Assignment —
Among the entries below, please repeat exactly and only the lines from the line containing "IRENE SHIRT Pin" to the line containing "total: 7226.92 -> 6631.46", both lines included.

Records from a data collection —
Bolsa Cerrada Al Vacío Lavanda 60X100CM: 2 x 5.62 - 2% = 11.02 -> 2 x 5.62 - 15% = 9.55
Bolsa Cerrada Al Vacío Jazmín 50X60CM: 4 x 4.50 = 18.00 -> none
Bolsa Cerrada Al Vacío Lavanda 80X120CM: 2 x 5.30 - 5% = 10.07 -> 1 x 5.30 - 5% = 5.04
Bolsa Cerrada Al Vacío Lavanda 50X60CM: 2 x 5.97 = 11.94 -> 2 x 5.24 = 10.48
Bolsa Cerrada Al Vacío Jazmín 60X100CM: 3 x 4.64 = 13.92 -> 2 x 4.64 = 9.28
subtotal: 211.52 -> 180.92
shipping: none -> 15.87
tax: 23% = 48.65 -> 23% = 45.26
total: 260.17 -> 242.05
---
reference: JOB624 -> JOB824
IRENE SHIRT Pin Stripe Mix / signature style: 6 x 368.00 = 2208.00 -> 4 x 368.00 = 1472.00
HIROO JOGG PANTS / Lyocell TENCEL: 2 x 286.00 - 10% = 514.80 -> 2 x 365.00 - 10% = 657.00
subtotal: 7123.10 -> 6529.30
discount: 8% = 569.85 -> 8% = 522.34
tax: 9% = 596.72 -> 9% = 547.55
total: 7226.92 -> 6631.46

Result of this exercise —
IRENE SHIRT Pin Stripe Mix / signature style: 6 x 368.00 = 2208.00 -> 4 x 368.00 = 1472.00
HIROO JOGG PANTS / Lyocell TENCEL: 2 x 286.00 - 10% = 514.80 -> 2 x 365.00 - 10% = 657.00
subtotal: 7123.10 -> 6529.30
discount: 8% = 569.85 -> 8% = 522.34
tax: 9% = 596.72 -> 9% = 547.55
total: 7226.92 -> 6631.46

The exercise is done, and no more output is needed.